Al di là delle dichiarazioni di intenti, con quali idee il neo-leader ritrovato pensa di ricollocare culturalmente il Pd, in questa fase pandemica, di emergenza economica e di ricostruzione nazionale che ha imposto l’esecutivo di tutti? Con lo ius soli. Una battaglia ideologica senza senso, totalmente decontestualizzata e superata.
Riproporre ora tale tema, serve unicamente a unire astrattamente il partito, recuperare centralità mediatica, suscitare polemiche.
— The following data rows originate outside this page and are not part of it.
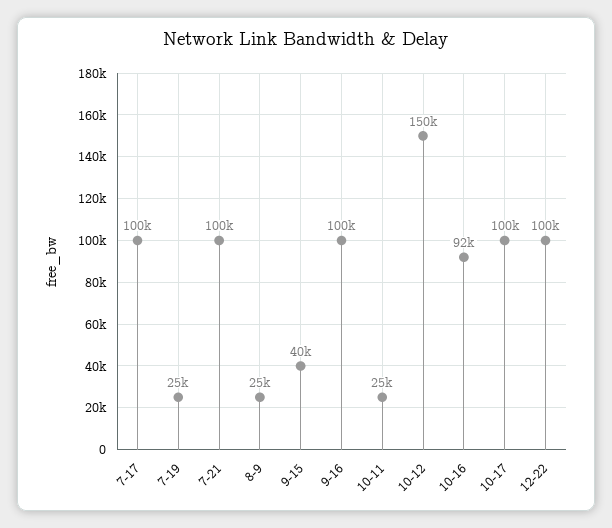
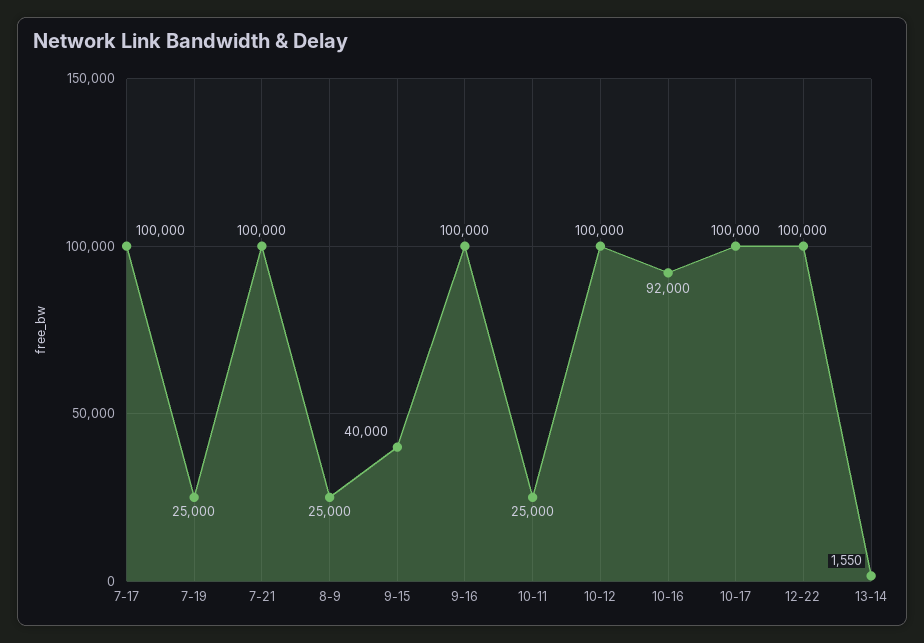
10-12: 150000 -> 100000
13-14: none -> 1550

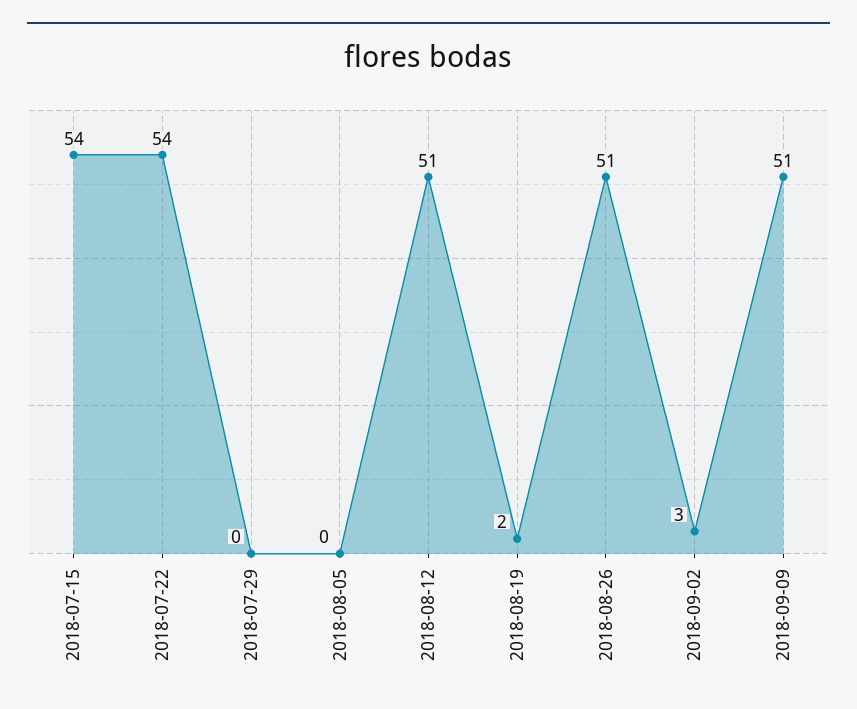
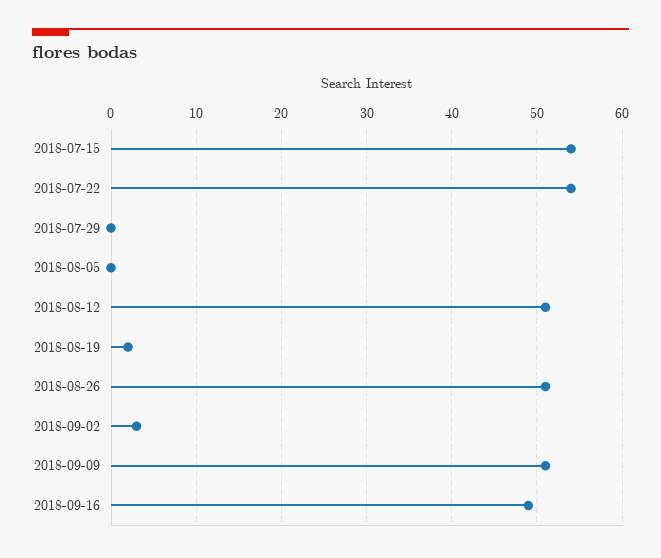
2018-09-16: none -> 49

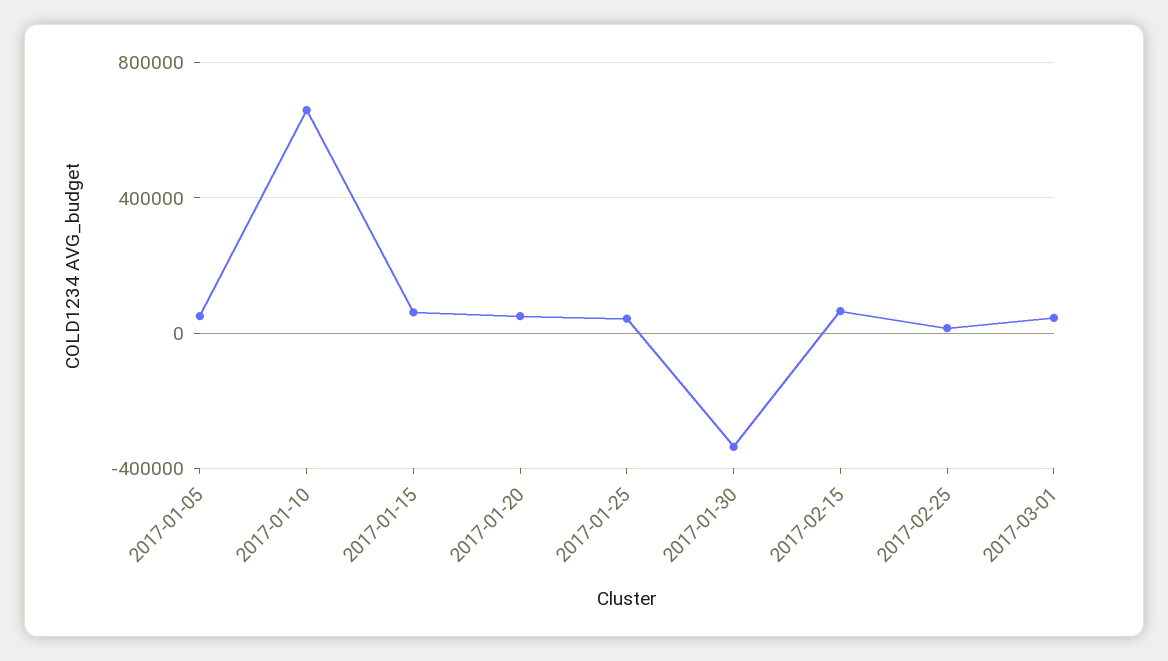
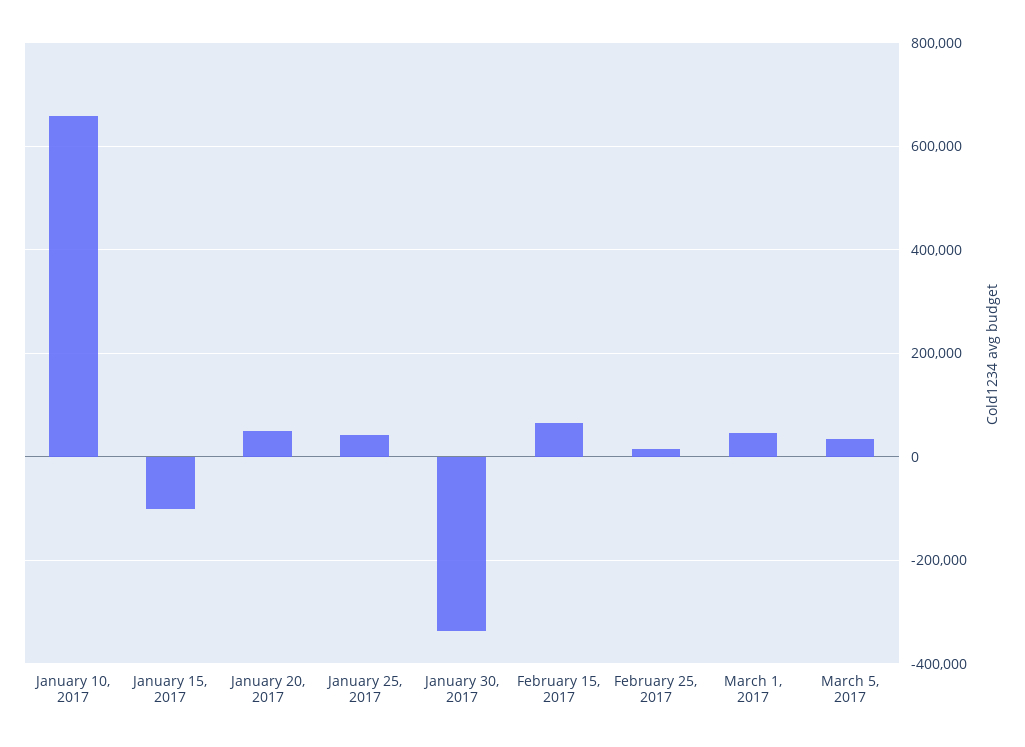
2017-01-05: 50000 -> none
2017-01-15: 50000 -> -100000
March 5, 2017: none -> 40000

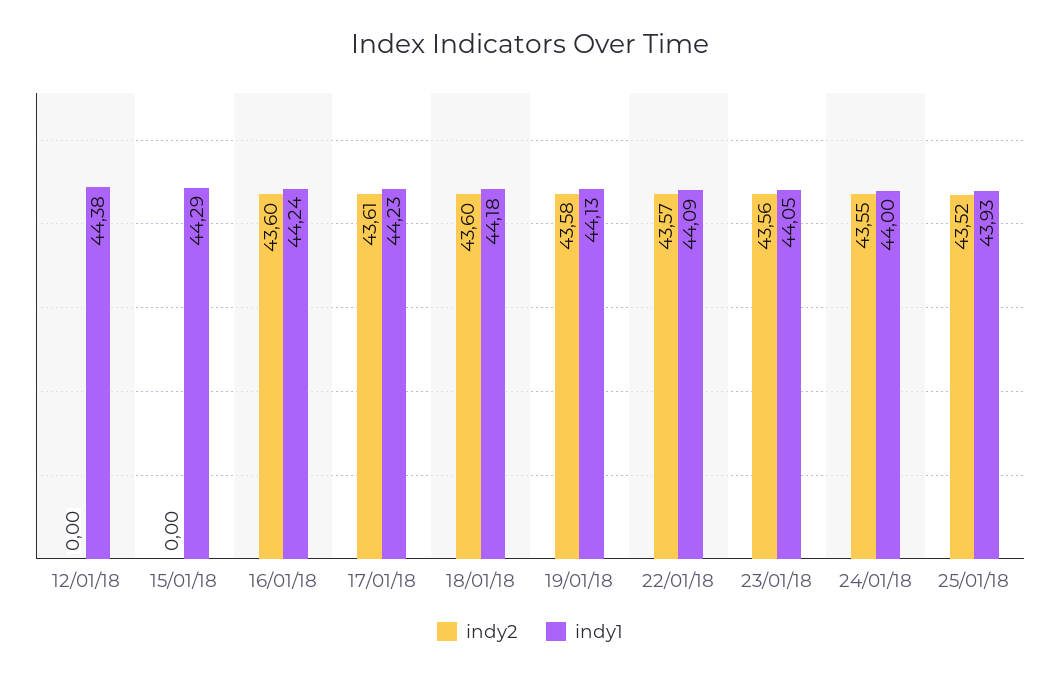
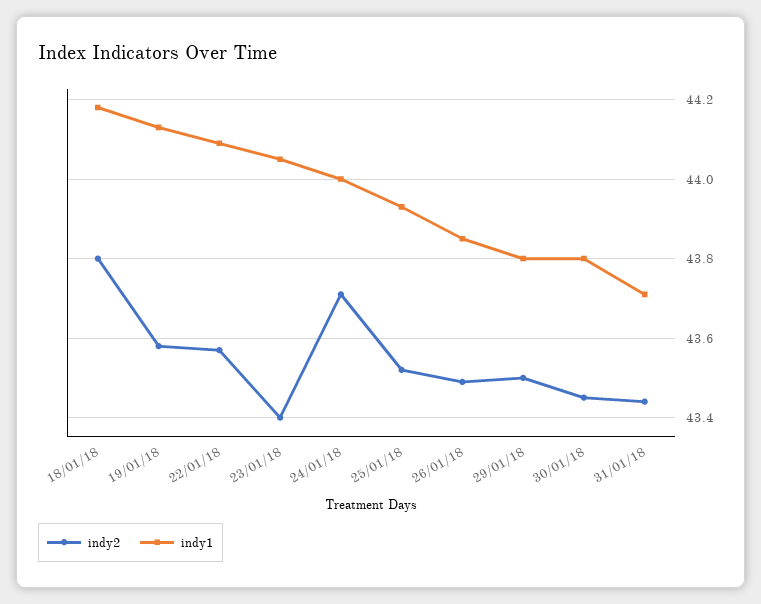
indy2, 12/01/18: 0 -> none
indy1, 12/01/18: 44.38 -> none
indy2, 15/01/18: 0 -> none
indy1, 15/01/18: 44.29 -> none
indy2, 16/01/18: 43.6 -> none
indy1, 16/01/18: 44.24 -> none
indy2, 17/01/18: 43.61 -> none
indy1, 17/01/18: 44.23 -> none
indy2, 18/01/18: 43.6 -> 43.8
indy2, 23/01/18: 43.56 -> 43.4
indy2, 24/01/18: 43.55 -> 43.7
indy2, 26/01/18: none -> 43.5
indy1, 26/01/18: none -> 43.85
indy2, 29/01/18: none -> 43.5
indy1, 29/01/18: none -> 43.8
indy2, 30/01/18: none -> 43.45
indy1, 30/01/18: none -> 43.8
indy2, 31/01/18: none -> 43.45
indy1, 31/01/18: none -> 43.7

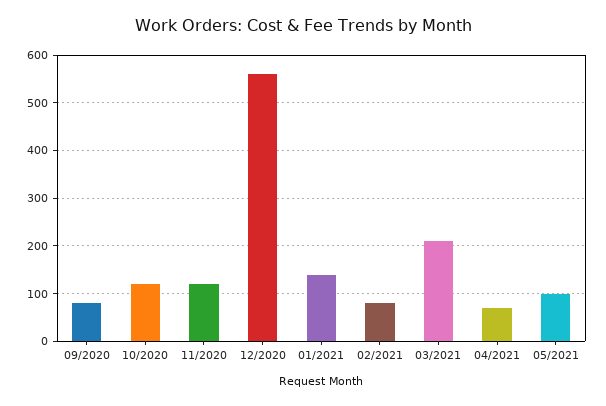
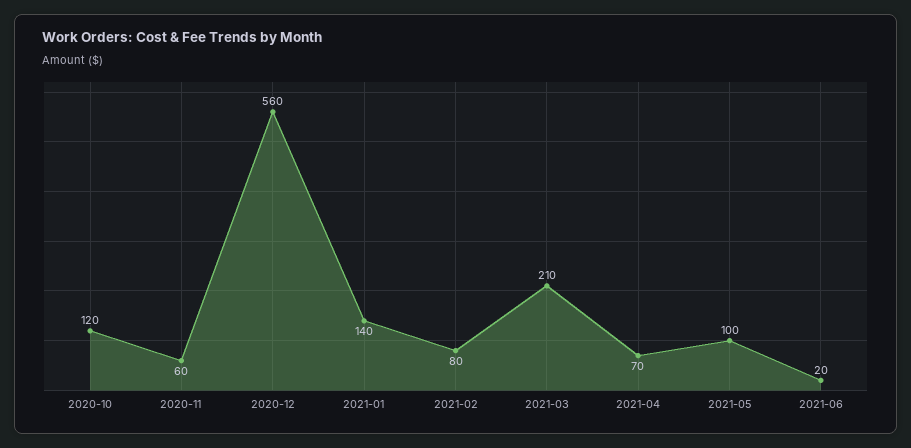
09/2020: 80 -> none
11/2020: 120 -> 60
2021-06: none -> 20

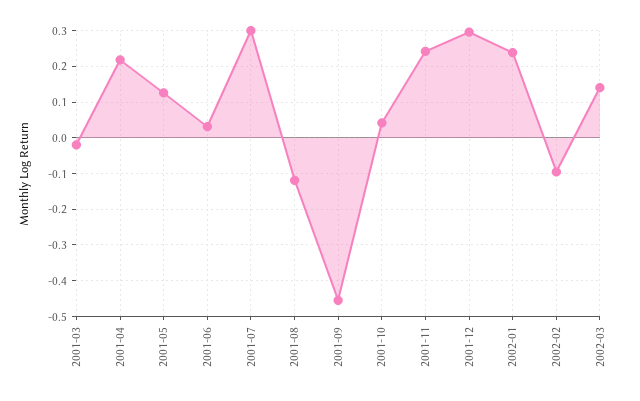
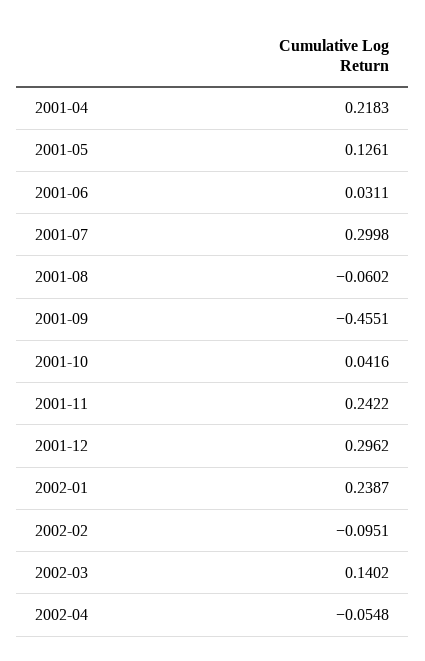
2001-03: -0.02 -> none
2001-08: -0.12 -> -0.0602
2002-04: none -> -0.0548

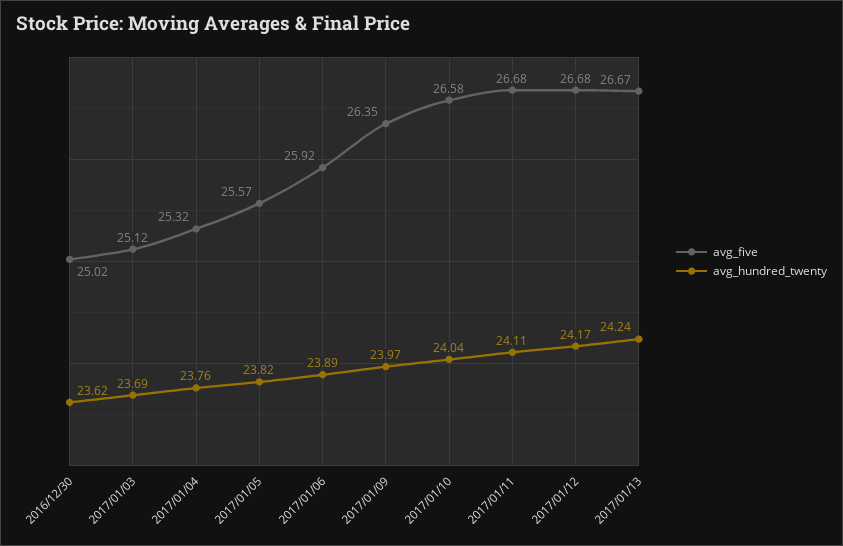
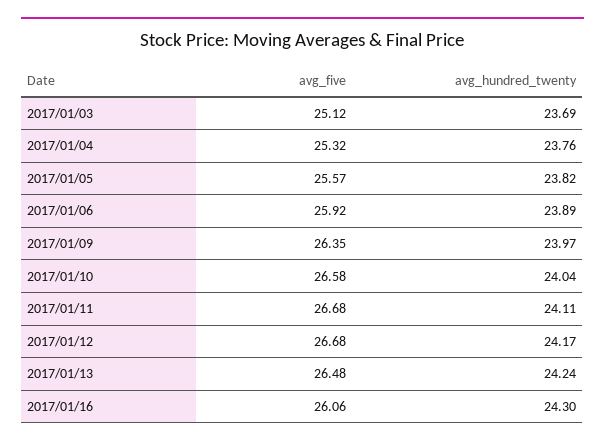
avg_five, 2016/12/30: 25.02 -> none
avg_hundred_twenty, 2016/12/30: 23.62 -> none
avg_five, 2017/01/13: 26.67 -> 26.48
avg_five, 2017/01/16: none -> 26.06
avg_hundred_twenty, 2017/01/16: none -> 24.3

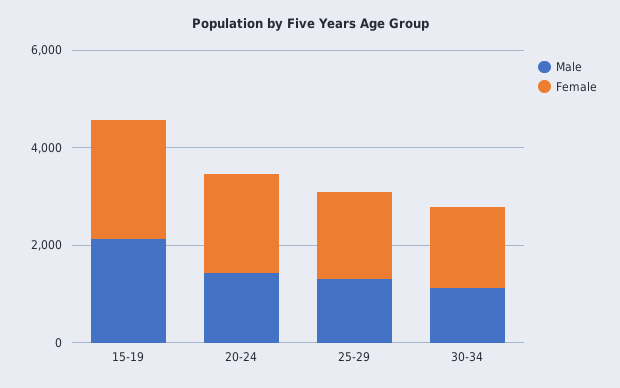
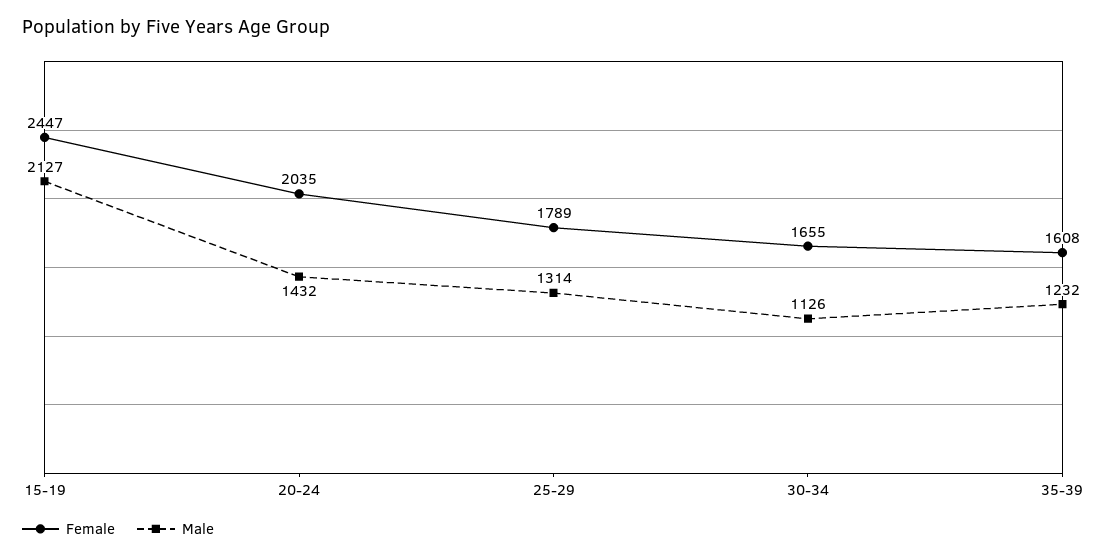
Female, 35-39: none -> 1608
Male, 35-39: none -> 1232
Ma non c’entra col presente. Anzi, conferma la nebulosa culturale, l’altrove in cui naviga la sinistra da decenni. Il sogno di un mondo globalizzato, senza identità, dove basta mettere il piede su un suolo per diventare cittadini, ignorando che quel suolo è frutto di una storia, di una cultura, di un percorso fatto da un popolo. Ecco, lo ius soli relativizza, banalizza la realtà, esattamente come il Pd, estraneo alla realtà.
Letta ha nominato tre volte Prodi. L’unica zattera potrebbe essere l’Ulivo, una coalizione di centro-sinistra, con 5Stelle-contiani, Leu e altri. Niente di nuovo. Ma tra il niente di nuovo e lo ius soli, la partenza di Letta è scadente.